Raine brought him to the hospital a lot while I was recovering. We stuck with the skiing accident story though the way he looked at both of us when we told him gave me the impression he didn’t believe a word of it. The kid had been in a mob family for the first six years of his life, so he had probably seen more shit than he should have for a kid his age.
While he visited, he’d color pictures of the three of us or of the Teenage Mutant Ninja Turtles. He also kept drawing the same picture over and over again of a house with a big field of rolling hills behind it. He said it was the place we were all going to live someday. All of the pictures ended up taped to the walls of the hospital room so I could see them from the bed.
The more I watched him, the more I wanted to ensure he had the best fucking childhood anyone had ever given a kid. I wanted to make up for not being there when he was younger but also for what he had to go through living with Jillian and her husband. I didn’t know the details, but Alex’s reaction to his parents’ death was so…calm. There had to be more to it than he was sharing, but I didn’t know what. I just knew he didn’t talk about them much at all.
I had no idea how to handle it. I’d never been a father and certainly didn’t know shit about child psychology. My only experience was my own fucked up life, and I didn’t want his to be anything like that. Everything about Alex’s life needed to be the exact opposite of mine. That meant I had to change.
I had always been a selfish bastard.
Even when I considered everything I’d done to try to make Raine happy since we returned from our isolation on the island, I’d still been thinking more of myself than her. My focus was on how miserable I was and not on how I needed to be. I was supposed to be her partner in life, but I wasn’t. I had been focused on pitying myself and ignoring what she wanted and needed from me. She had put up with it, but it also reminded me of how unworthy I was of her, not because of my past, but because of the present.
As I lay in the bed, I was still being that man from the past. I couldn’t think of much of anything except how I was going to get rid of Landon. I also waited for news of Franks, but I was in the dark about everything that had happened after the tournament ended. By the time I was released, I presumed Evan hadn’t managed to get off that island after all, or if he had, that he wasn’t going to do the job. Thinking about it too much gave me a headache, and I just hoped Evan was waiting for the right time.
Maybe that was the concussion talking.
After I was released, Raine made me keep a huge-ass boot on my leg as it continued to heal. I had physical therapy three times a week until I could walk without it. I spent most of that time researching places to live and plotting Landon’s demise.
I hadn’t seen him since the hospital in Thompson.
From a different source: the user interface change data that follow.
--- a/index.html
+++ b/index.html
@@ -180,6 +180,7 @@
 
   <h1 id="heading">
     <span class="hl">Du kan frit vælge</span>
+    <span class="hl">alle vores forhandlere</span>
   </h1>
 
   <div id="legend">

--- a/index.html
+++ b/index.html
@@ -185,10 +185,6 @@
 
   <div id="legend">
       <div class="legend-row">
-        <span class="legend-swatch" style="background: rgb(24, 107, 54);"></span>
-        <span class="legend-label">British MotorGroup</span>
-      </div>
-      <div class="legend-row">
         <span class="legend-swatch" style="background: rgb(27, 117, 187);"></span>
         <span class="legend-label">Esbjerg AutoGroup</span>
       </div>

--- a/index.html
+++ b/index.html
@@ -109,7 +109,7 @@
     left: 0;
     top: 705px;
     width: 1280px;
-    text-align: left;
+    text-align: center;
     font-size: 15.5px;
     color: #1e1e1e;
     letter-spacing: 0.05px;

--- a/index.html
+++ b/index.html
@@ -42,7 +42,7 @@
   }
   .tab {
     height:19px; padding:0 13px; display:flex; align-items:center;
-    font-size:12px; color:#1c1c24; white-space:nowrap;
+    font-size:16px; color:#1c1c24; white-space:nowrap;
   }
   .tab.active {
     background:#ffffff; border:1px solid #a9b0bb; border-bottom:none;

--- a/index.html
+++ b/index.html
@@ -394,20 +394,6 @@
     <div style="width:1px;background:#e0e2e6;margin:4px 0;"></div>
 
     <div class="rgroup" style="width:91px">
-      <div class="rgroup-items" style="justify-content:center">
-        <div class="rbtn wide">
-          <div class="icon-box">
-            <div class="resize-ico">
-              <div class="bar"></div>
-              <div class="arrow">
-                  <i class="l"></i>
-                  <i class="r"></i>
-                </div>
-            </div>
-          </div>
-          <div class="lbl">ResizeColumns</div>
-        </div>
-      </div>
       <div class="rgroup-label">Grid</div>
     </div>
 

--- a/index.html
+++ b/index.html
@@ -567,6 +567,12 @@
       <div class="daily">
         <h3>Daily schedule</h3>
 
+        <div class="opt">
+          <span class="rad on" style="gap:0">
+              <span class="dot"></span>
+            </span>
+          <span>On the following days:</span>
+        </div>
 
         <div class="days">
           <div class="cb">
John Paul had traded a few messages back and forth between Landon and me, but he wouldn’t come clean as to what Landon or Franks was doing. When Raine headed off to the university, John Paul stopped by and gave me some updates on the outcome of the war in Chicago.
“The Russians have gone back to wherever the hell they came from,” he said as he helped himself to a bottle of iced tea from the fridge.
He glared at the beverage, and I knew exactly what he was thinking, but I wasn’t keeping beer in the house. He could go fuck himself.
“Get over it,” I snapped.
“I didn’t say anything,” John Paul insisted.
“You were going to tell me about Chicago.” I leaned back on the couch and put my leg up on the coffee table. I’d taken the boot off; the damn thing was uncomfortable and itchy. Raine wouldn’t be back from meeting with her university advisor about taking online classes for at least another hour. I could put it back on then.
John Paul sat in the chair across from me.
“Greco’s organization stepped back and dropped out of the caviar business altogether. They’re still at odds with Moretti but in a relatively peaceful way.”